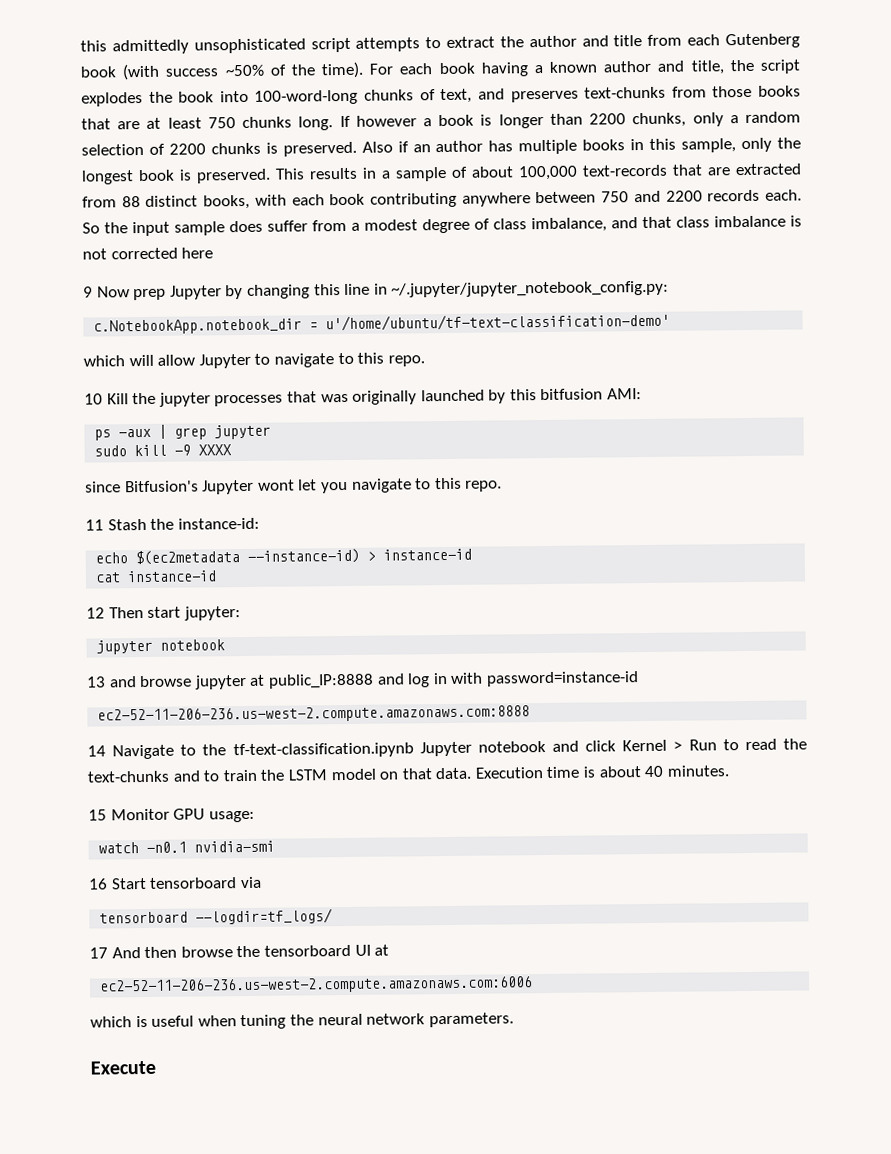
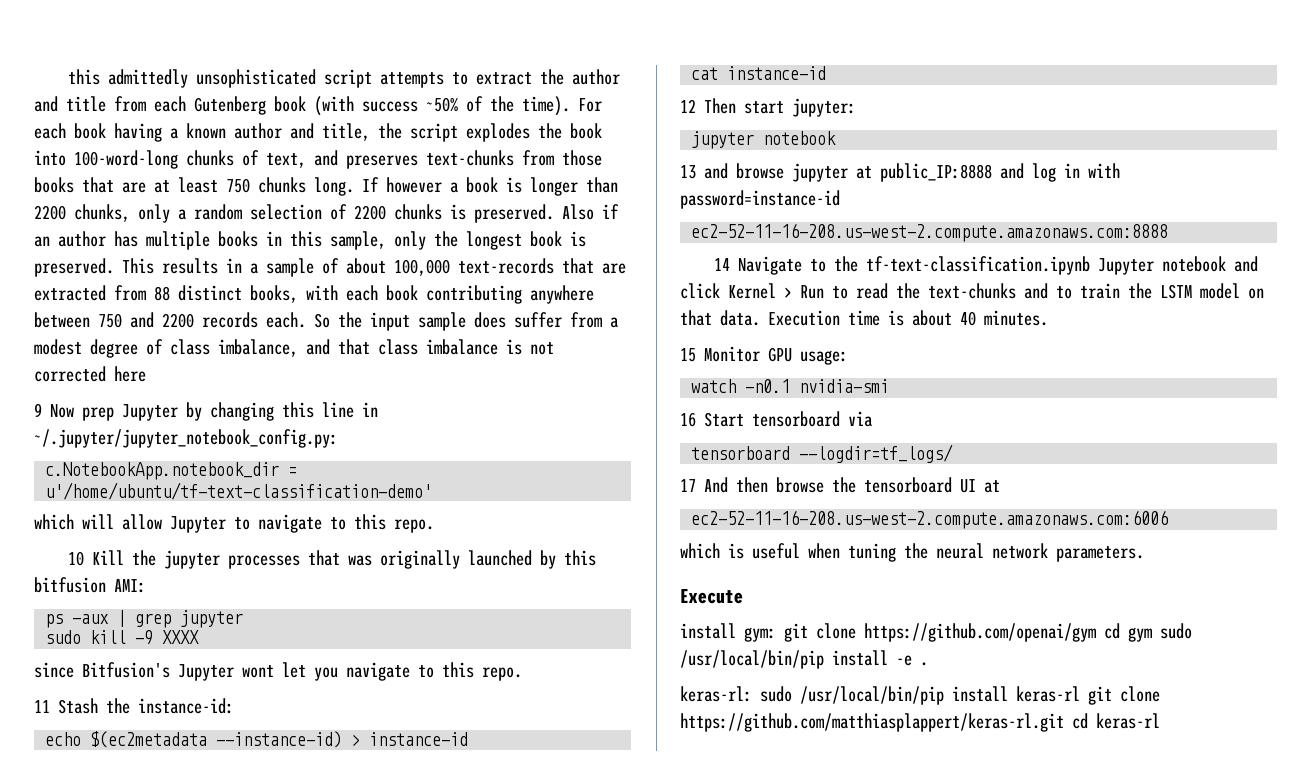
- ec2-52-11-206-236.us-west-2.compute.amazonaws.com:8888
+ ec2-52-11-16-208.us-west-2.compute.amazonaws.com:8888
- ec2-52-11-206-236.us-west-2.compute.amazonaws.com:6006
+ ec2-52-11-16-208.us-west-2.compute.amazonaws.com:6006
+ install gym: git clone https://github.com/openai/gym cd gym sudo /usr/local/bin/pip install -e .
+ keras-rl: sudo /usr/local/bin/pip install keras-rl git clone https://github.com/matthiasplappert/keras-rl.git cd keras-rl

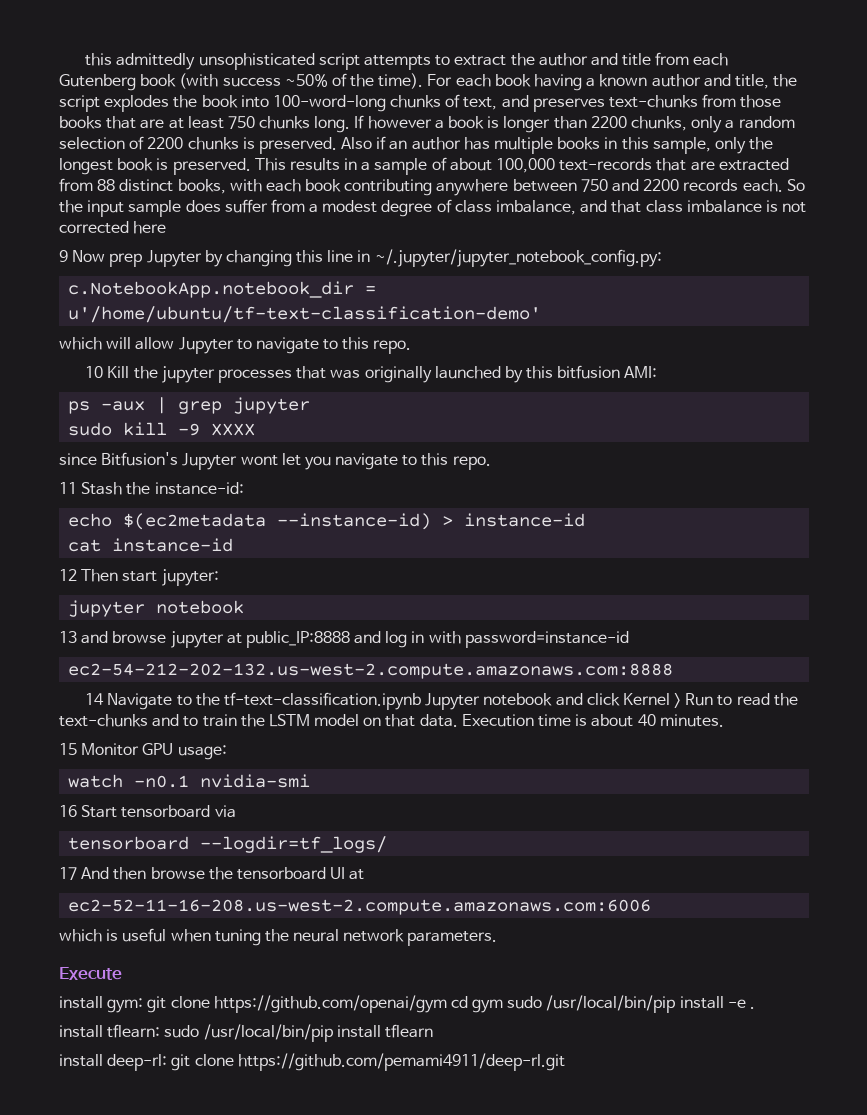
- ec2-52-11-16-208.us-west-2.compute.amazonaws.com:8888
+ ec2-54-212-202-132.us-west-2.compute.amazonaws.com:8888
- keras-rl: sudo /usr/local/bin/pip install keras-rl git clone https://github.com/matthiasplappert/keras-rl.git cd keras-rl
+ install tflearn: sudo /usr/local/bin/pip install tflearn
+ install deep-rl: git clone https://github.com/pemami4911/deep-rl.git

= = = =

Write out again, exactly as they appear above, the lines from the one containing "sudo /usr/local/bin/pip install tflearn" to the final line, and only those.

ANSWER FOR THIS EXERCISE:
+ install tflearn: sudo /usr/local/bin/pip install tflearn
+ install deep-rl: git clone https://github.com/pemami4911/deep-rl.git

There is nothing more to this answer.